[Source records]

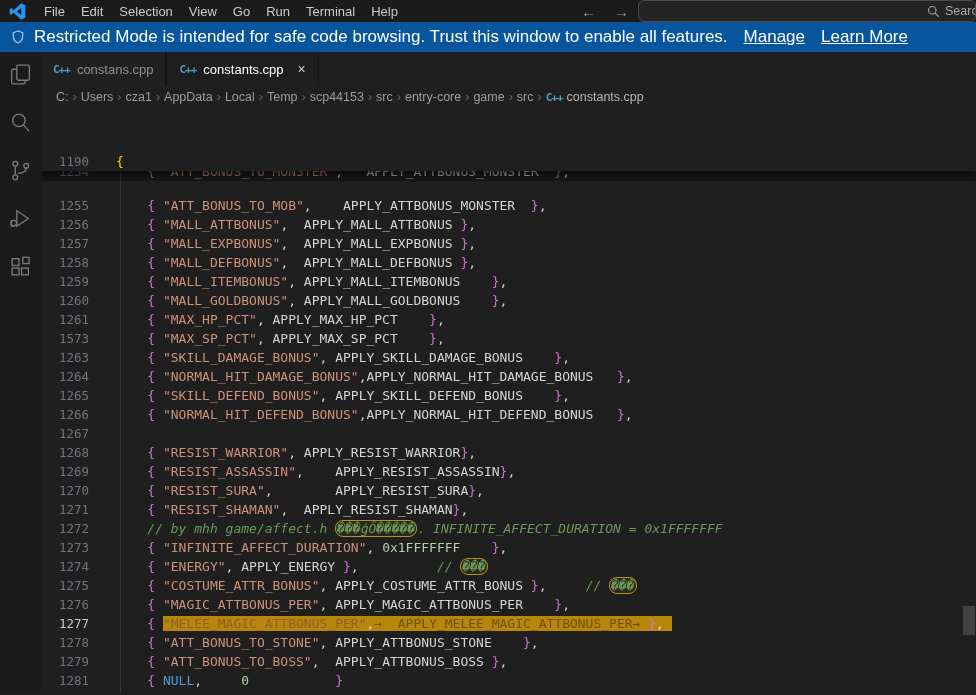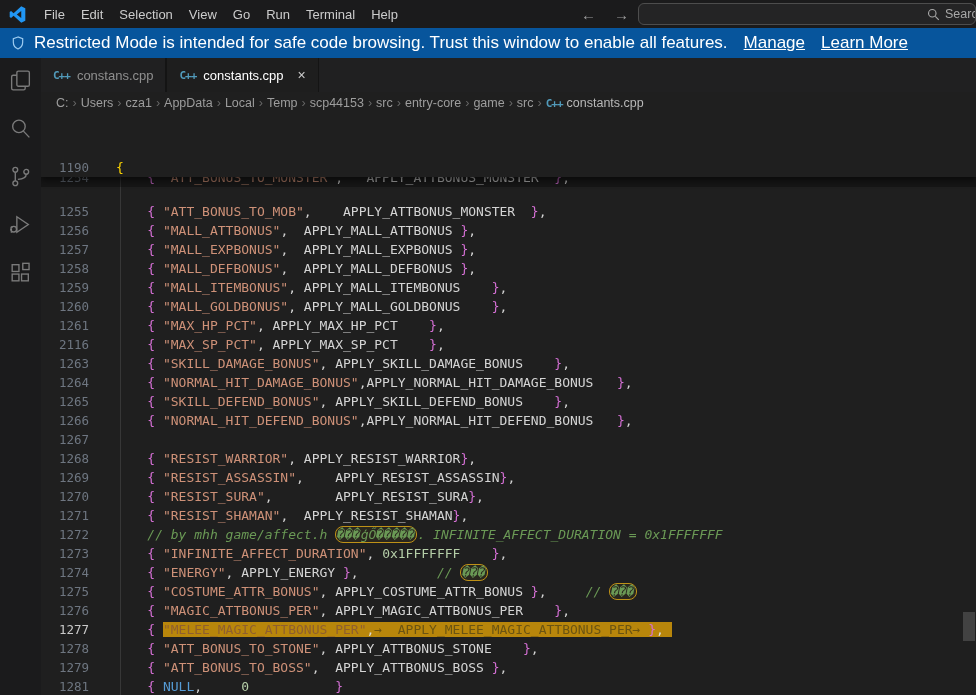--- a/index.html
+++ b/index.html
@@ -1,19 +1,19 @@
 <!DOCTYPE html>
 <html style="--banner-bg: #07559C; --find-bg: #B8860B; --string: #CE9178; --comment: #6A9955; --number: #B5CEA8; --keyword: #569CD6; --ident: #D4D4D4; --b1: #FFD700; --b2: #D670D6; --ubox: #BE9117;"><head>
 <meta charset="utf-8">
 <style>
   html,body{margin:0;padding:0;}
   body{width:976px;height:695px;overflow:hidden;background:#1f1f1f;
        font-family:"Liberation Sans",sans-serif;color:#ccc;}
   
-  .titlebar{height:28px;background:#1b1b1c;display:flex;align-items:center;font-size:13px;color:#cccccc;white-space:nowrap;}
+  .titlebar{height:22px;background:#1b1b1c;display:flex;align-items:center;font-size:13px;color:#cccccc;white-space:nowrap;}
   .logo{width:17px;height:17px;margin:0 10px 0 9px;flex:none;display:flex;align-items:center;}
   .menubar{display:flex;flex:none;}
   .menu-item{padding:2px 8px;border-radius:4px;cursor:default;}
   .spacer{flex:1;}
   .navarrow{color:#9d9d9d;font-size:15px;padding:0 9px;flex:none;}
   .cmdcenter{position:relative;flex:none;width:336px;height:20px;background:#242425;border:1px solid #4d4d4d;border-radius:6px;overflow:hidden;}
   .cc-content{position:absolute;left:288px;top:0;height:100%;display:flex;align-items:center;gap:5px;color:#a8a8a8;font-size:12.5px;}
   
   .banner{height:30px;background:var(--banner-bg);display:flex;align-items:center;color:#fff;font-size:17px;padding-left:10px;}
   .banner .shield{display:flex;align-items:center;margin-right:8px;}
@@ -180,21 +180,21 @@
           <div class="row"><span class="ln">1190</span><span class="code"><span class="tok b1">{</span></span></div>
         </div>
       <div class="rows" id="rows">
           <div class="row"><span class="ln">1255</span><span class="code"><span class="tok p">    </span><span class="tok b2">{</span><span class="tok p"> </span><span class="tok s">"ATT_BONUS_TO_MOB"</span><span class="tok p">,    </span><span class="tok i">APPLY_ATTBONUS_MONSTER</span><span class="tok p">  </span><span class="tok b2">}</span><span class="tok p">,</span></span></div>
           <div class="row"><span class="ln">1256</span><span class="code"><span class="tok p">    </span><span class="tok b2">{</span><span class="tok p"> </span><span class="tok s">"MALL_ATTBONUS"</span><span class="tok p">,  </span><span class="tok i">APPLY_MALL_ATTBONUS</span><span class="tok p"> </span><span class="tok b2">}</span><span class="tok p">,</span></span></div>
           <div class="row"><span class="ln">1257</span><span class="code"><span class="tok p">    </span><span class="tok b2">{</span><span class="tok p"> </span><span class="tok s">"MALL_EXPBONUS"</span><span class="tok p">,  </span><span class="tok i">APPLY_MALL_EXPBONUS</span><span class="tok p"> </span><span class="tok b2">}</span><span class="tok p">,</span></span></div>
           <div class="row"><span class="ln">1258</span><span class="code"><span class="tok p">    </span><span class="tok b2">{</span><span class="tok p"> </span><span class="tok s">"MALL_DEFBONUS"</span><span class="tok p">,  </span><span class="tok i">APPLY_MALL_DEFBONUS</span><span class="tok p"> </span><span class="tok b2">}</span><span class="tok p">,</span></span></div>
           <div class="row"><span class="ln">1259</span><span class="code"><span class="tok p">    </span><span class="tok b2">{</span><span class="tok p"> </span><span class="tok s">"MALL_ITEMBONUS"</span><span class="tok p">, </span><span class="tok i">APPLY_MALL_ITEMBONUS</span><span class="tok p">    </span><span class="tok b2">}</span><span class="tok p">,</span></span></div>
           <div class="row"><span class="ln">1260</span><span class="code"><span class="tok p">    </span><span class="tok b2">{</span><span class="tok p"> </span><span class="tok s">"MALL_GOLDBONUS"</span><span class="tok p">, </span><span class="tok i">APPLY_MALL_GOLDBONUS</span><span class="tok p">    </span><span class="tok b2">}</span><span class="tok p">,</span></span></div>
           <div class="row"><span class="ln">1261</span><span class="code"><span class="tok p">    </span><span class="tok b2">{</span><span class="tok p"> </span><span class="tok s">"MAX_HP_PCT"</span><span class="tok p">, </span><span class="tok i">APPLY_MAX_HP_PCT</span><span class="tok p">    </span><span class="tok b2">}</span><span class="tok p">,</span></span></div>
-          <div class="row"><span class="ln">2116</span><span class="code"><span class="tok p">    </span><span class="tok b2">{</span><span class="tok p"> </span><span class="tok s">"MAX_SP_PCT"</span><span class="tok p">, </span><span class="tok i">APPLY_MAX_SP_PCT</span><span class="tok p">    </span><span class="tok b2">}</span><span class="tok p">,</span></span></div>
+          <div class="row"><span class="ln">1573</span><span class="code"><span class="tok p">    </span><span class="tok b2">{</span><span class="tok p"> </span><span class="tok s">"MAX_SP_PCT"</span><span class="tok p">, </span><span class="tok i">APPLY_MAX_SP_PCT</span><span class="tok p">    </span><span class="tok b2">}</span><span class="tok p">,</span></span></div>
           <div class="row"><span class="ln">1263</span><span class="code"><span class="tok p">    </span><span class="tok b2">{</span><span class="tok p"> </span><span class="tok s">"SKILL_DAMAGE_BONUS"</span><span class="tok p">, </span><span class="tok i">APPLY_SKILL_DAMAGE_BONUS</span><span class="tok p">    </span><span class="tok b2">}</span><span class="tok p">,</span></span></div>
           <div class="row"><span class="ln">1264</span><span class="code"><span class="tok p">    </span><span class="tok b2">{</span><span class="tok p"> </span><span class="tok s">"NORMAL_HIT_DAMAGE_BONUS"</span><span class="tok p">,</span><span class="tok i">APPLY_NORMAL_HIT_DAMAGE_BONUS</span><span class="tok p">   </span><span class="tok b2">}</span><span class="tok p">,</span></span></div>
           <div class="row"><span class="ln">1265</span><span class="code"><span class="tok p">    </span><span class="tok b2">{</span><span class="tok p"> </span><span class="tok s">"SKILL_DEFEND_BONUS"</span><span class="tok p">, </span><span class="tok i">APPLY_SKILL_DEFEND_BONUS</span><span class="tok p">    </span><span class="tok b2">}</span><span class="tok p">,</span></span></div>
           <div class="row"><span class="ln">1266</span><span class="code"><span class="tok p">    </span><span class="tok b2">{</span><span class="tok p"> </span><span class="tok s">"NORMAL_HIT_DEFEND_BONUS"</span><span class="tok p">,</span><span class="tok i">APPLY_NORMAL_HIT_DEFEND_BONUS</span><span class="tok p">   </span><span class="tok b2">}</span><span class="tok p">,</span></span></div>
           <div class="row"><span class="ln">1267</span><span class="code"></span></div>
           <div class="row"><span class="ln">1268</span><span class="code"><span class="tok p">    </span><span class="tok b2">{</span><span class="tok p"> </span><span class="tok s">"RESIST_WARRIOR"</span><span class="tok p">, </span><span class="tok i">APPLY_RESIST_WARRIOR</span><span class="tok b2">}</span><span class="tok p">,</span></span></div>
           <div class="row"><span class="ln">1269</span><span class="code"><span class="tok p">    </span><span class="tok b2">{</span><span class="tok p"> </span><span class="tok s">"RESIST_ASSASSIN"</span><span class="tok p">,    </span><span class="tok i">APPLY_RESIST_ASSASSIN</span><span class="tok b2">}</span><span class="tok p">,</span></span></div>
           <div class="row"><span class="ln">1270</span><span class="code"><span class="tok p">    </span><span class="tok b2">{</span><span class="tok p"> </span><span class="tok s">"RESIST_SURA"</span><span class="tok p">,        </span><span class="tok i">APPLY_RESIST_SURA</span><span class="tok b2">}</span><span class="tok p">,</span></span></div>
           <div class="row"><span class="ln">1271</span><span class="code"><span class="tok p">    </span><span class="tok b2">{</span><span class="tok p"> </span><span class="tok s">"RESIST_SHAMAN"</span><span class="tok p">,  </span><span class="tok i">APPLY_RESIST_SHAMAN</span><span class="tok b2">}</span><span class="tok p">,</span></span></div>
           <div class="row"><span class="ln">1272</span><span class="code"><span class="tok p">    </span><span class="tok c">// by mhh game/affect.h </span><span class="tok g">���ģŐ�����</span><span class="tok c">. INFINITE_AFFECT_DURATION = 0x1FFFFFFF</span></span></div>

§ **PROBLEM TO SOLVE**: Looking at the entries above, find how many lines include the word "color" and write that number alone.

§ **REPLY TO THE EXERCISE**: 6